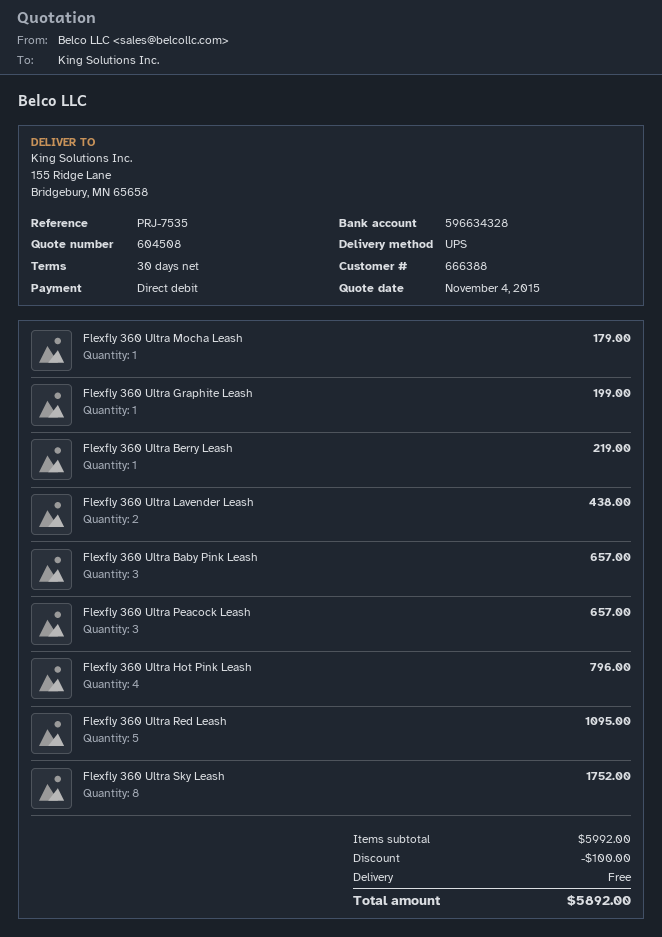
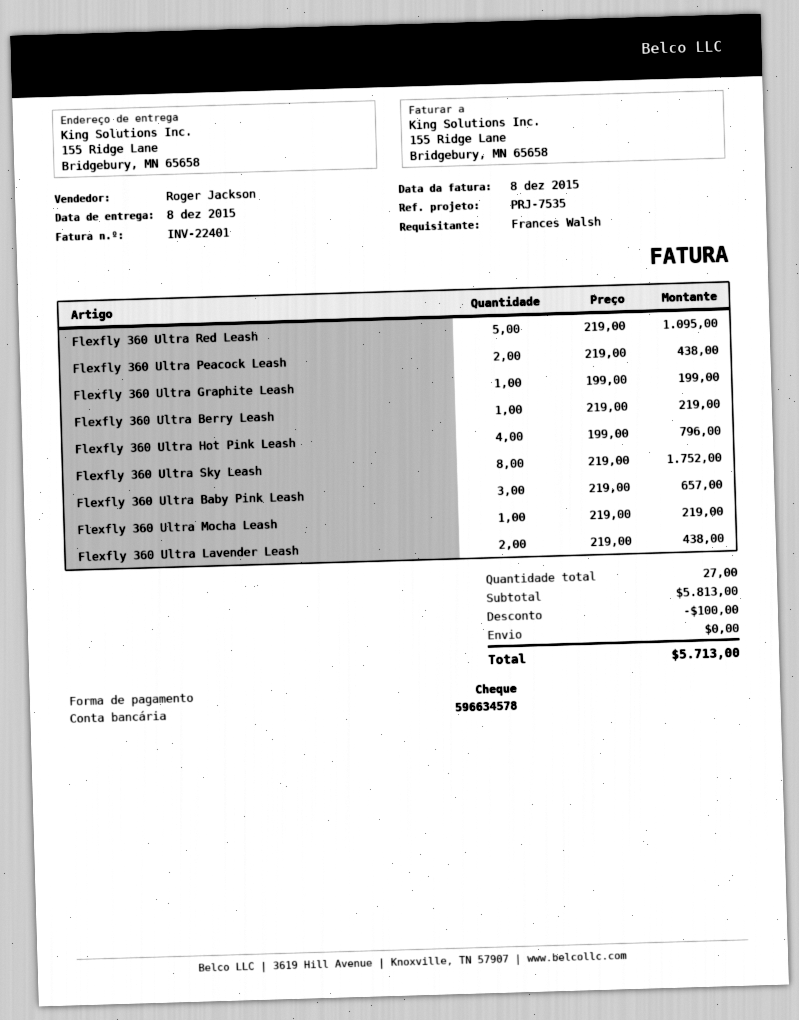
payment method: direct debit -> cheque
bank account: 596634328 -> 596634578
Flexfly 360 Ultra Mocha Leash: 1 for 179.00 -> 1 for 219.00
Flexfly 360 Ultra Peacock Leash: 3 for 657.00 -> 2 for 438.00
subtotal: 5992.00 -> 5813.00
total: 5892.00 -> 5713.00

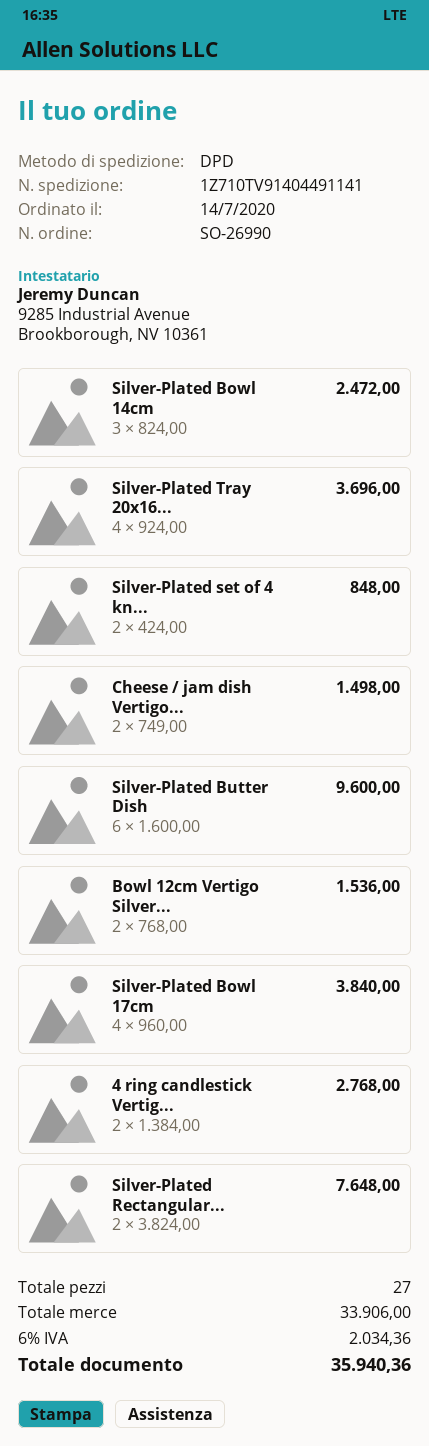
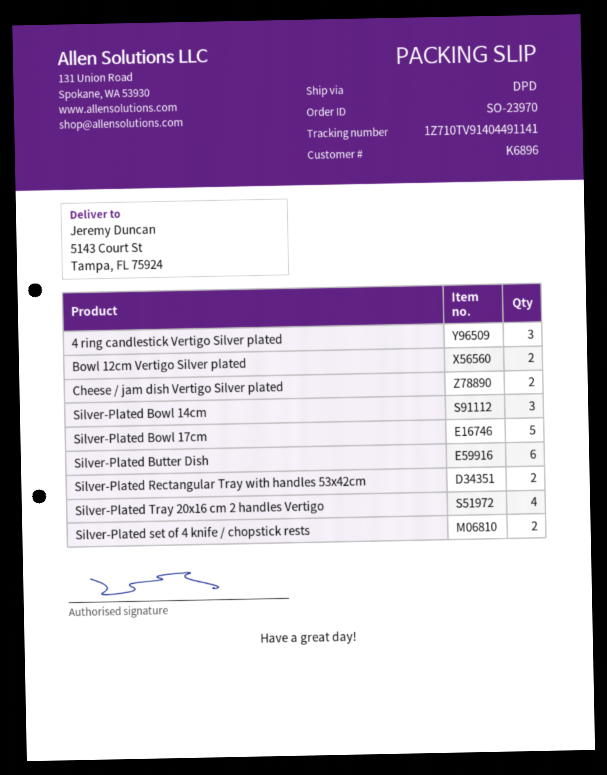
order number: SO-26990 -> SO-23970
Silver-Plated Bowl 17cm: 4 -> 5
4 ring candlestick Vertig...: 2 -> 3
━━━━━━━━━━━━━━━━━━━━━━━━━━━━━━
Task objective. Could you output every record above exactly as it appears, without the pictures?

Solution to the problem.
payment method: direct debit -> cheque
bank account: 596634328 -> 596634578
Flexfly 360 Ultra Mocha Leash: 1 for 179.00 -> 1 for 219.00
Flexfly 360 Ultra Peacock Leash: 3 for 657.00 -> 2 for 438.00
subtotal: 5992.00 -> 5813.00
total: 5892.00 -> 5713.00

order number: SO-26990 -> SO-23970
Silver-Plated Bowl 17cm: 4 -> 5
4 ring candlestick Vertig...: 2 -> 3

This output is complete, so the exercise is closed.